If you’ve read any of our Strategist editor hauls, you’ll know that our writers and editors buy a lot of stuff, and even though we think carefully about each thing that goes into our carts, there are still standouts. To close out the year, we’ve asked our staffers to write about the best thing they bought in the past 12 months. Today, Emma Wartzman on the enamel tray she loves so much that she’s bought one for every room in her house.
After my rock-collecting phase fizzled out when I was around 10 years old, I’ve never been one to amass a particular type of object. That said, as I look around my apartment at the ripe age of 30, it’s clear that I have a thing for trays. While I wouldn’t call it a purposeful collection, it seems that I’ve inadvertently ended up with lots of them in different shapes, sizes, materials, colors, and patterns, sitting on tables, shelves, and counters in just about every room.
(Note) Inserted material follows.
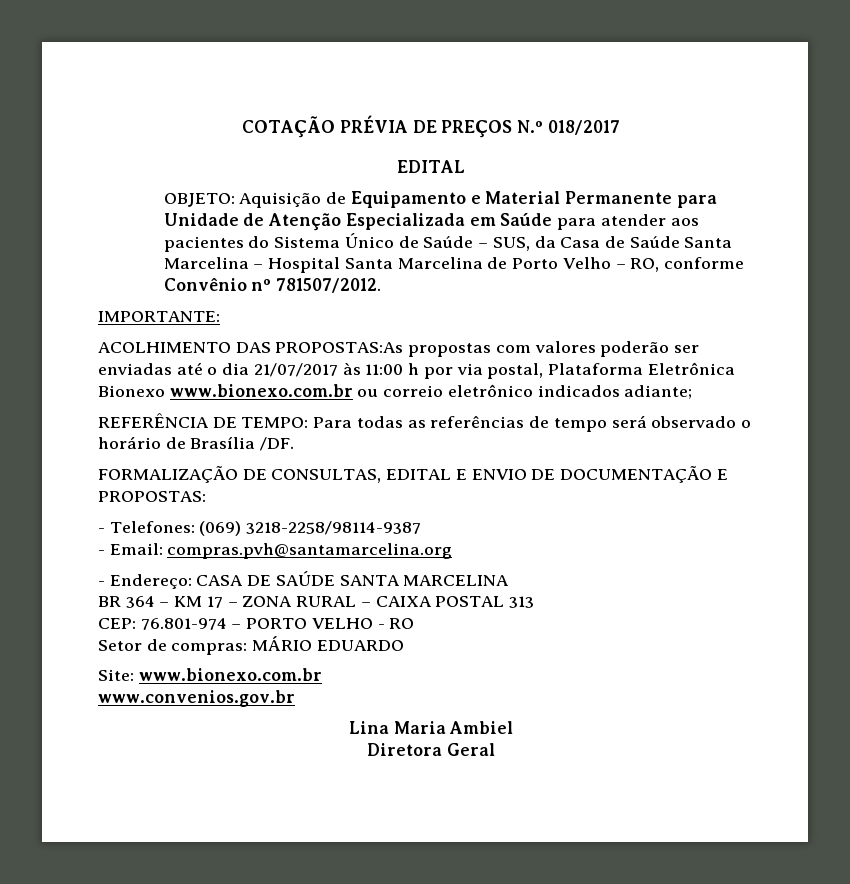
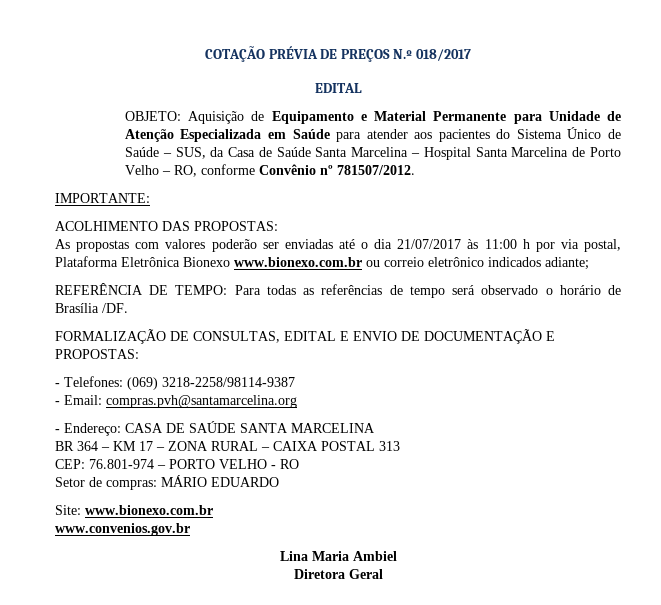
- ACOLHIMENTO DAS PROPOSTAS:As propostas com valores poderão ser enviadas até o dia 21/07/2017 às 11:00 h por via postal, Plataforma Eletrônica Bionexo www.bionexo.com.br ou correio eletrônico indicados adiante;
+ ACOLHIMENTO DAS PROPOSTAS:
+ As propostas com valores poderão ser enviadas até o dia 21/07/2017 às 11:00 h por via postal, Plataforma Eletrônica Bionexo www.bionexo.com.br ou correio eletrônico indicados adiante;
While I love them all, an unassuming one has become my very favorite — so much so that I now own five. They’re made of enamel and intended as artist’s palettes for mixing paints on. (You can find similar ones at most art-supply stores and all around the internet.) I first heard about them early last year from Dan Pelosi, who told me he uses several at his annual holiday cookie-decorating party to set out frosting and tools. He described them as not precious and easy to clean, and for just $18 each, I was convinced to buy a couple right away.
Those went in my kitchen. One is on top of my island and holds cooking essentials like salts, pepper, honey, and olive oil. Another is hidden away, corralling deli container lids at the bottom of a particularly unsightly cabinet (because the tray was so cheap, I didn’t mind not displaying it). A few months later, I hosted a bunch of friends and found myself without enough platters to serve all the food I’d prepared. I casually (and temporarily) dumped out those deli container lids and turned the tray into a vessel for a mound of roasted potatoes. People commented on how nice it looked, and that night, I ordered another to have on hand for that same purpose. It became particularly useful in the summer, sturdy enough to go outside to the grill. It held piles of smoky corn cobs without wobbling, and with its high sides, I wasn’t worried that the juices from some charred chicken thighs would spill over.
In a bathroom organization spree just a few months ago, I replaced a marble tray that was holding my skin care and makeup with yet another enamel number. Even though it’s been subjected to inevitable oil drips and a damp environment, the material has proven to be very easy to wipe down. Most recently, I bought a bigger size (about that of a half sheet pan) to keep items like coasters and candles on my coffee table. In this last spot, it especially looks more expensive than it is, the bright white a nice contrast to the wood tones in my living room, with its navy trim that varies slightly by tray.